All quantitative studies will be assessed using the National Heart, Lung and Blood Institute (NHLBI) standardised quality rating tools for quality assessment [26]. The NHLBI standardised tools are study-design specific [26, 27]. Studies having observational cohort and cross-sectional designs will be assessed using the NHLBI standardized Quality Assessment Tool for Observational Cohort and Cross-sectional studies. Data only from the baseline phase of RCTs will be included in this review because adherence to self-care behaviours and reporting of barriers may change at follow-up as a result of an intervention. Baseline data only from an RCT represents a cross-sectional assessment and therefore the NHLBI standardized Quality Assessment Tool for Observational Cohort and Cross-sectional studies will also be used for such studies.

The NLBI tools will allow for assessment of potential flaws in study methods including sources of bias, sampling, confounding, study power and other relevant factors. Each study will be judged as “good”, “fair” or “poor” quality based on ratings of a list of items included in the tools. Globally, a good study has the least risk of bias and is considered valid. A fair study is prone to some bias but insufficient to invalidate its findings, varying in its strengths and weaknesses. A poor study has high risk of bias and is considered invalid.
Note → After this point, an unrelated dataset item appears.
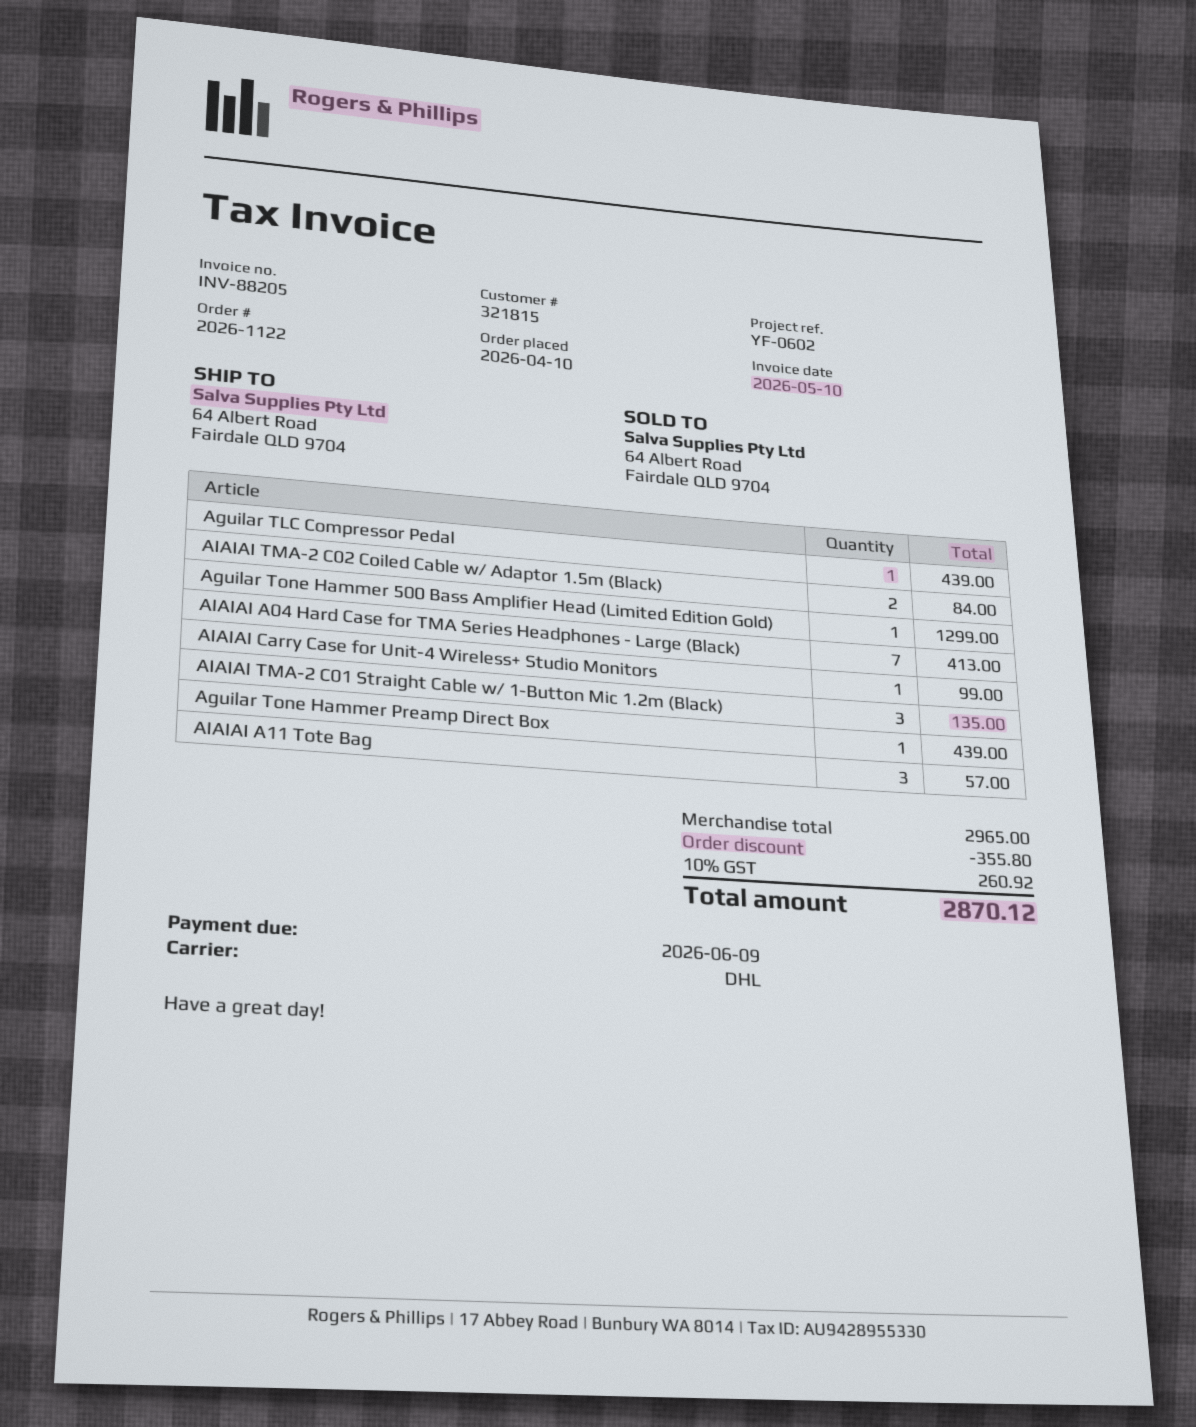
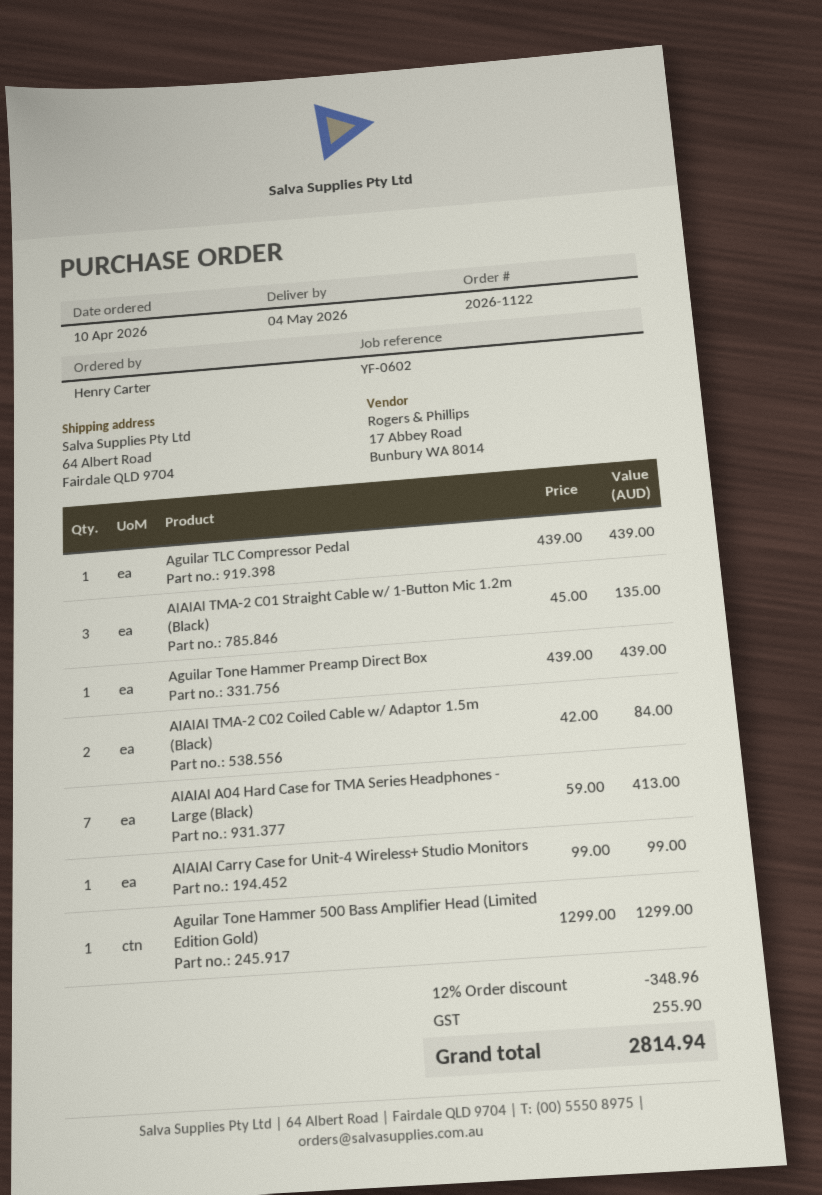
AIAIAI A11 Tote Bag: 3 for 57.00 -> none
discount: 355.80 -> 348.96
tax: 260.92 -> 255.90
total: 2870.12 -> 2814.94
Quality assessment will be conducted independently by two members of the review team. Differences will be resolved through discussions between these two and if unresolved the other members of the team will be consulted for adjudication.

Qualitative studies will be assessed according to quality assessment categories adopted by Popay, Rogers and Williams [28]. These categories will pertain to relevance and appropriateness of research design, study context, use of convenience/purposive sampling, richness of data, thoroughness of data analysis and clarity of interpretation and logical generalisation of findings based on theoretical underpinnings. This tool has been used widely for assessing the quality of qualitative studies in several systematic reviews [2931]. It has been reported to be applicable across a wide range of qualitative methods [30, 32].

Data analysis and synthesis

A systematic narrative synthesis will be conducted. Tables and narrative summaries will be used to present the characteristics and findings of included studies. Relationships within and between included studies will be explored as well as assessment of the robustness of the synthesis, in accordance with the Guidance of Narrative Synthesis in Systematic reviews produced by the Economic and Social Research Council (ESRC) methods programme [33]. This guidance provides a framework for the execution of narrative synthesis using both broad and specific techniques and tools. It has been used widely in several systematic reviews [3438]. VM will conduct the synthesis in consultation with the rest of the review team members.

Discussion

Systematically reviewing the published literature from LMICs will increase knowledge on the self-care behaviours that are commonly adhered to and those that are not among type 2 diabetes patients in LMICs. It will also provide data relating to barriers faced by patients to self-care for their diabetes and providers to support patients to self-care in LMICs which will assist with the design of interventions to improve care planning and delivery in this population. The inclusion of both qualitative and quantitative studies will allow for a comprehensive review of the published literature.